Iraqi refugees in Jordan are critical of the U.S. “surge” in troops and its reliance on the military to root out insurgents and terrorists. “Do Americans know they have made the situation worse?” asked a group of Sunni and Shia Iraqi women who have fled to Jordan.
“Why do they focus on hunting down the terrorists rather than on civilian security,” Schirch quoted the women. “It is a backwards strategy, it only helps the insurgents in their recruitment.”
Schirch said the only hope in Iraq “is an economic solution and a political solution. Security does not land with a helicopter, it grows from the ground up.”
Terrorism is born out of humiliation and frustration that are often the result of U.S. economic agreements with poor nations, she said.

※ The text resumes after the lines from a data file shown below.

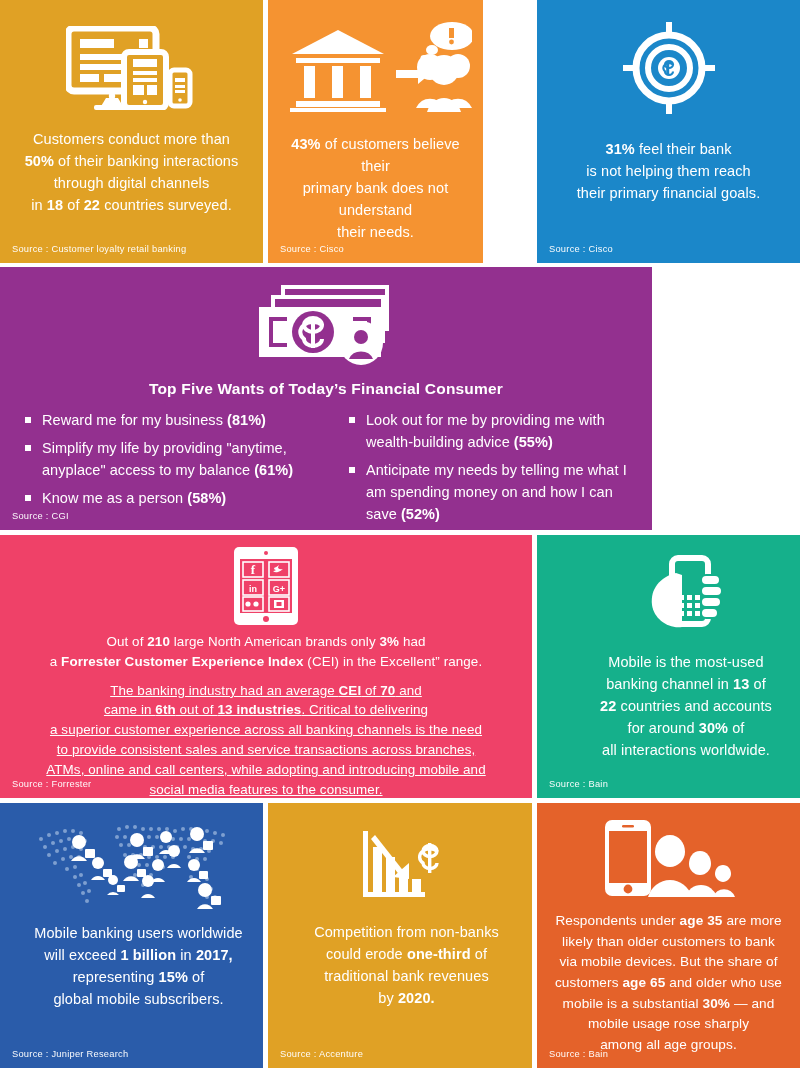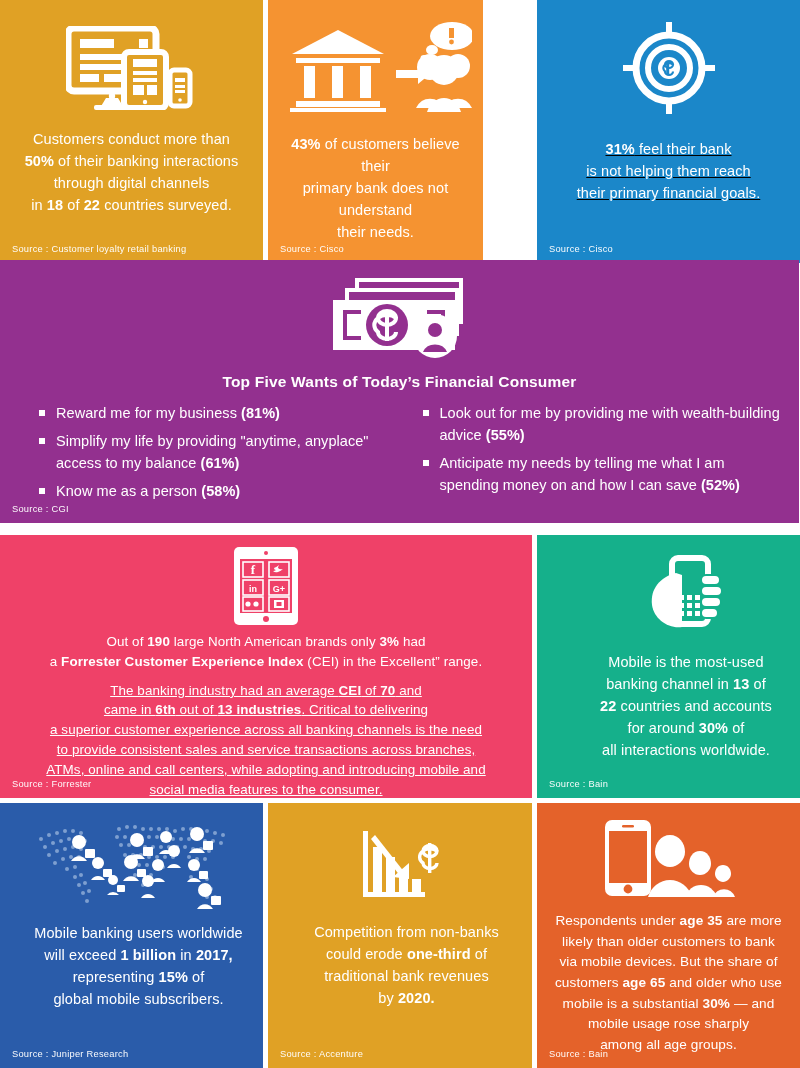"31% feel their bank" #panel-financial-goals { text-decoration: underline -> none }
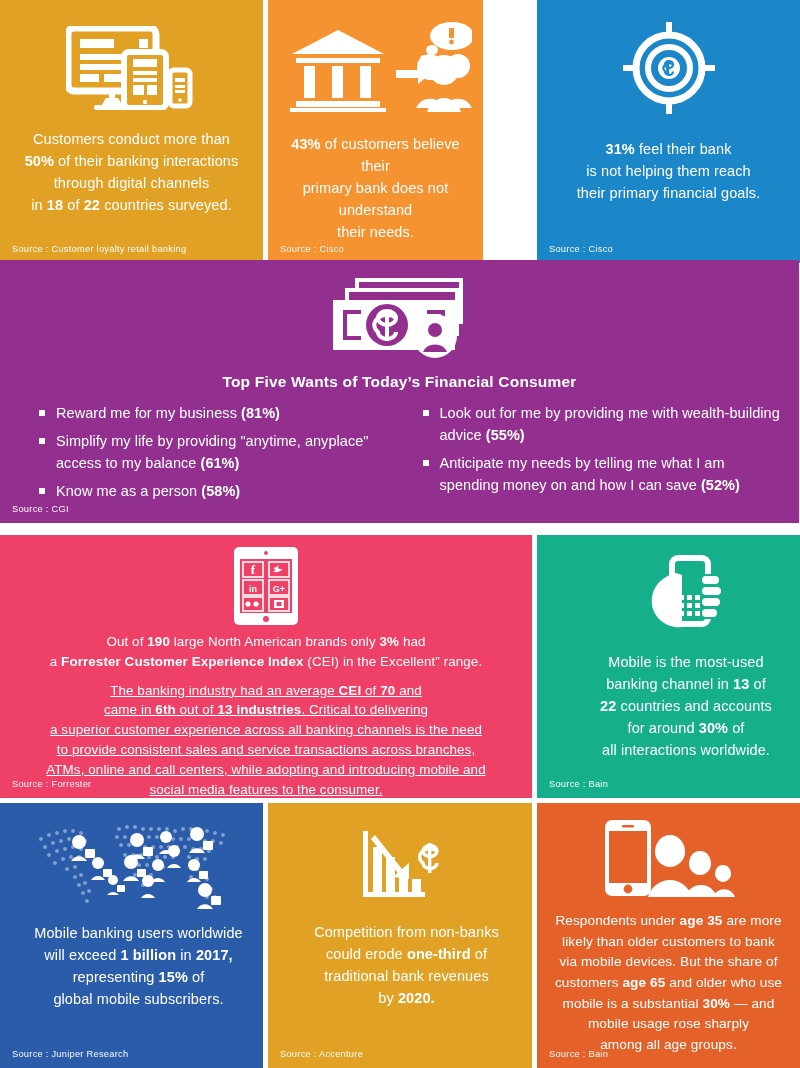"Top Five Wants of Today’s" #panel-top-five-wants { top: 260px -> 267px; width: 799px -> 652px }
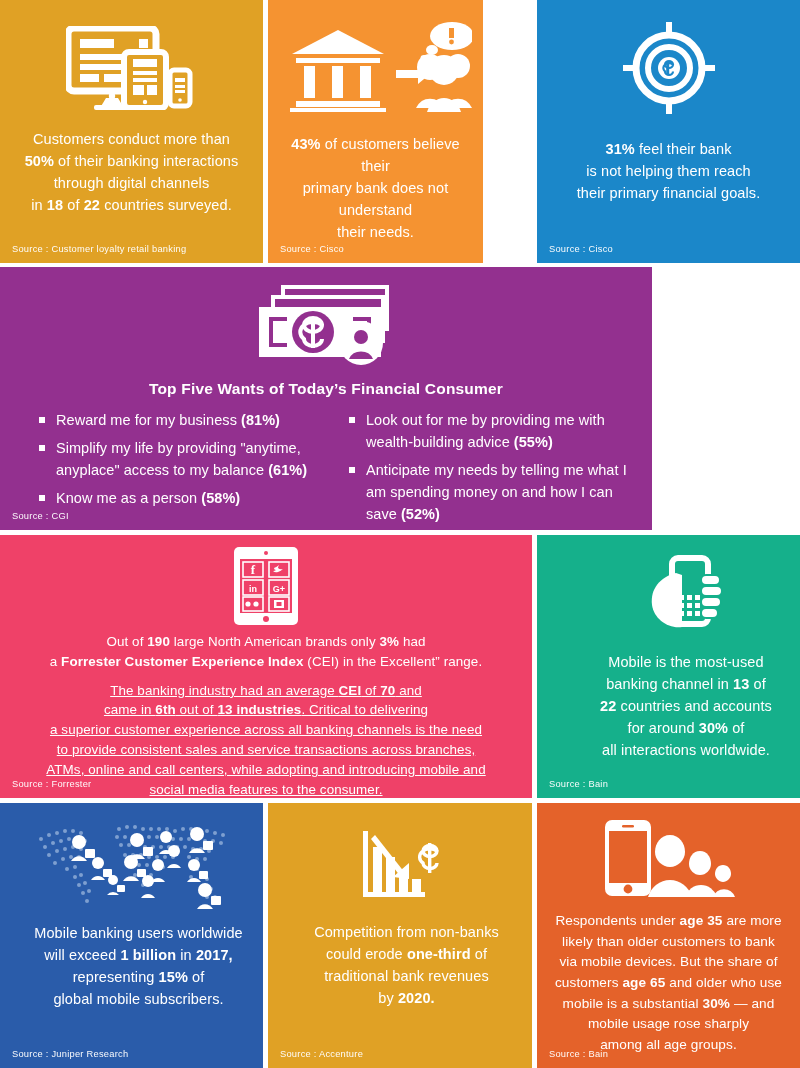"Reward me for my business" .wants-col.left { padding-left: 36px -> 22px }
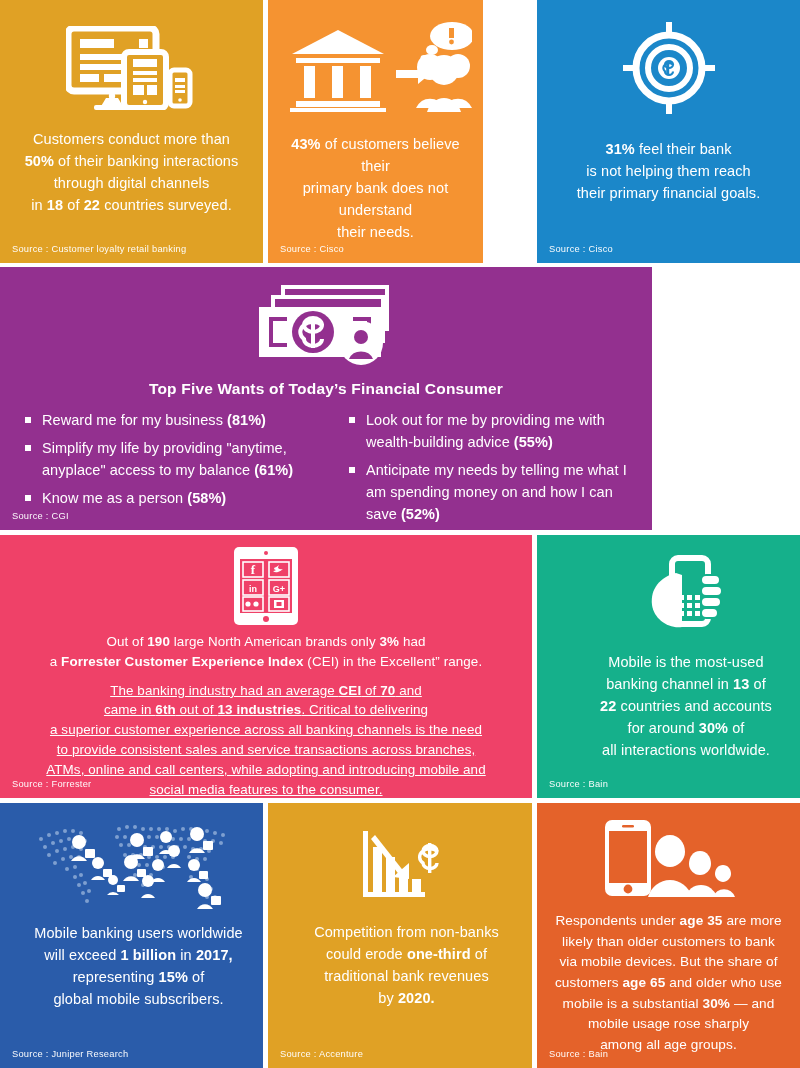"190" b { text: 190 -> 210 }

Climate change is also a factor that causes suffering in many parts of the world as food and water become more scarce.
Another source of anger around the world is the American lifestyle dependent on oil and cheap goods made possible by unfair trade agreements that benefit the U.S., she said. “Until Americans change their lifestyle, we will need a military presence around the world.”
Schirch offered her listeners an eight-point Akido, a Japanese philosophy sometimes translated as “the way of the harmonious spirit,” to take with them on their Capitol Hill visits Monday.
One of the points she stressed was, “God’s strategy works.” She cited a United Nations Security Report that cited successes in the use of development and diplomacy to ease tensions. Schirch quoted the words of Jesus, “Do good to those who hate you.”
“It’s the smart thing to do,” she said. “Not just the right thing.”
Philip E. Jenks is a Media Relations Specialist for the National Council of Churches USA.